Justice in the Torah is based on the principle of "eye-for-an-eye". Therefore, if one is faithful to the spirit of the Torah, what is one supposed to conclude about the appropriate punishment for a people who freely dashed Jewish babies against rocks? The only possible conclusion is that the Babylonians will eventually reap what they sow.


Justice for dashing a baby against rocks might be being yourself dashed against the rocks, but frankly I'm disgusted to the core by any suggestion that having one's own babies so dashed is justice. The babies in this are innocent parties and it is not justice to dash innocent parties against rocks.
And again, that ties into two other philosophical arguments about (a) whether there are fates worse than death (i.e. watching your child tortured to death), and (b) whether or not "justice" (while individualistic in principle) is "corporate" in practice.

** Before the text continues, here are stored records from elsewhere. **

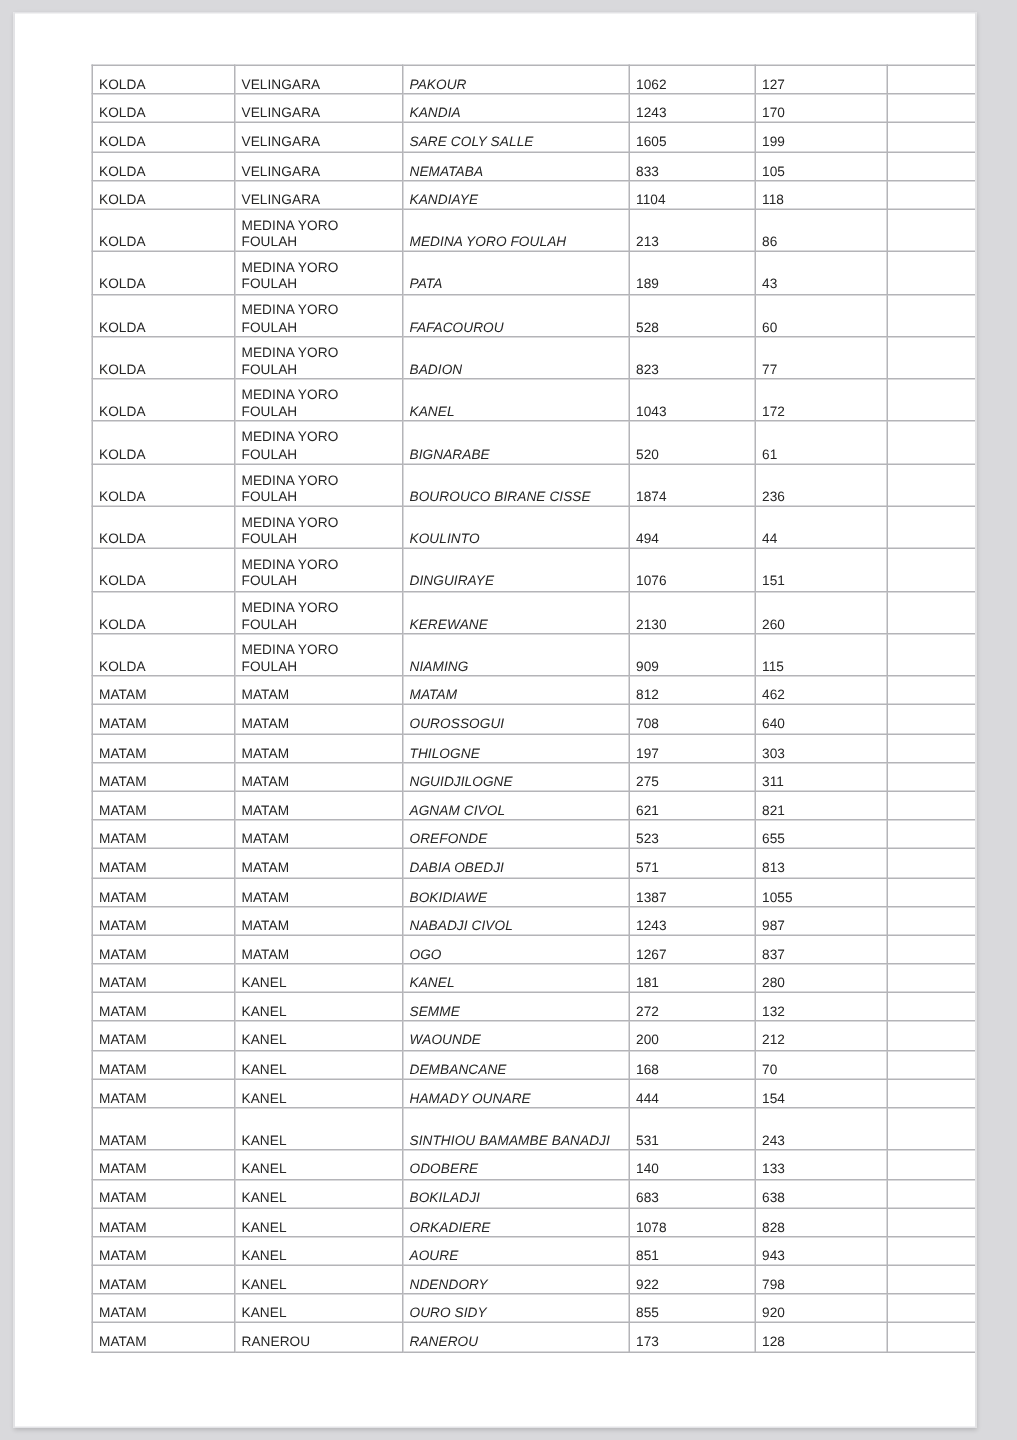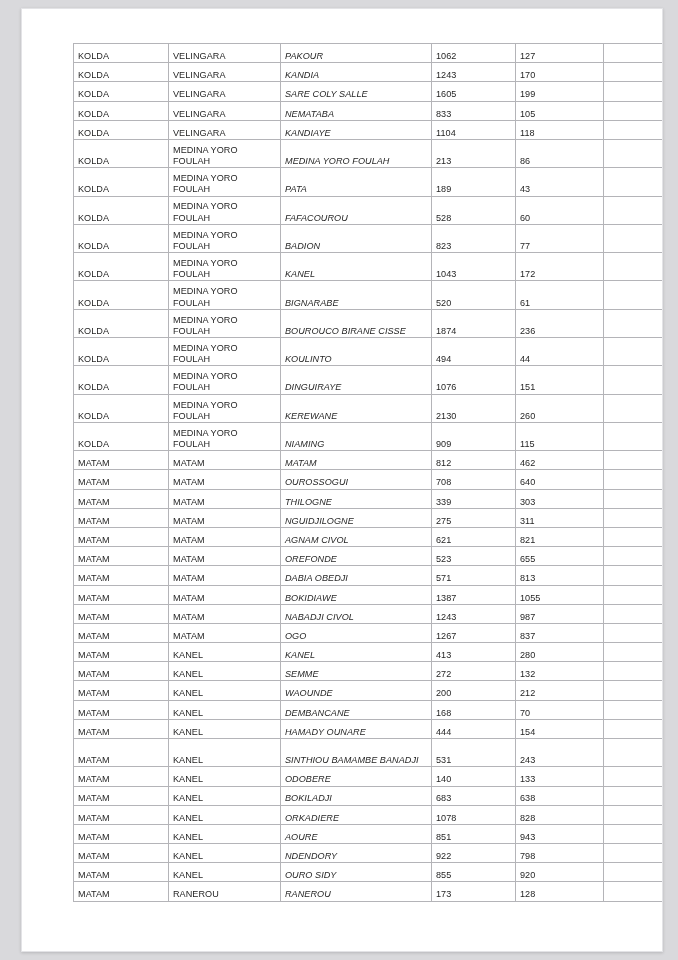--- a/index.html
+++ b/index.html
@@ -8,21 +8,21 @@
   }
   body {
     width: 678px;
     height: 960px;
     background: #d9d9dc;
     font-family: "Liberation Sans", sans-serif;
     overflow: hidden;
   }
   #page-sheet {
     position: absolute;
-    left: 21px;
+    left: 9px;
     top: 8px;
     width: 642px;
     height: 944px;
     background: #ffffff;
     border: 1px solid #e3e3e6;
     box-shadow: 0 1px 3px rgba(0,0,0,0.16);
     box-sizing: border-box;
     overflow: hidden;
   }
   #data-table {
@@ -200,21 +200,21 @@
           <td class="c-dept">MATAM</td>
           <td class="c-commune">OUROSSOGUI</td>
           <td class="c-n1">708</td>
           <td class="c-n2">640</td>
           <td class="c-n3">1348</td>
         </tr>
         <tr class="r-single">
           <td class="c-region">MATAM</td>
           <td class="c-dept">MATAM</td>
           <td class="c-commune">THILOGNE</td>
-          <td class="c-n1">339</td>
+          <td class="c-n1">197</td>
           <td class="c-n2">303</td>
           <td class="c-n3">642</td>
         </tr>
         <tr class="r-single">
           <td class="c-region">MATAM</td>
           <td class="c-dept">MATAM</td>
           <td class="c-commune">NGUIDJILOGNE</td>
           <td class="c-n1">275</td>
           <td class="c-n2">311</td>
           <td class="c-n3">586</td>
@@ -264,21 +264,21 @@
           <td class="c-dept">MATAM</td>
           <td class="c-commune">OGO</td>
           <td class="c-n1">1267</td>
           <td class="c-n2">837</td>
           <td class="c-n3">2104</td>
         </tr>
         <tr class="r-single">
           <td class="c-region">MATAM</td>
           <td class="c-dept">KANEL</td>
           <td class="c-commune">KANEL</td>
-          <td class="c-n1">413</td>
+          <td class="c-n1">181</td>
           <td class="c-n2">280</td>
           <td class="c-n3">693</td>
         </tr>
         <tr class="r-single">
           <td class="c-region">MATAM</td>
           <td class="c-dept">KANEL</td>
           <td class="c-commune">SEMME</td>
           <td class="c-n1">272</td>
           <td class="c-n2">132</td>
           <td class="c-n3">404</td>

Regarding (a), while the appropriate punishment for killing is to be killed, one who dashes babies against rocks in front of the parents has committed a separate crime that also requires punishment, for which the only appropriate balance comes from watching their own babies killed.

And on (b), while individualism is the foundation of western post-Enlightenment idealistic justice, in the real world sin is a corporate thing. No sin is truly "private", existing only in our heads. Every sin we commit affects those around us negatively in some way, and the Biblical language of the "sins" of families and clans and tribes and nations reflects that.

So if one approaches certain Biblical passages (like the Achan story, where entire families die from the sins of the head of household) from the perspective of western individualistic crime and punishment, God will appear cruel and unusual in his dealings with humanity.

However, whether or not crime and punishment are comprehendable on a purely individualistic level is an open question, to which the OT authors effectively say "no". (This is part of a more general process whereby the Biblical narrative itself challenges modern western readers to rethink notions of the nature of sin and individualism that they had assumed to be "common sense".)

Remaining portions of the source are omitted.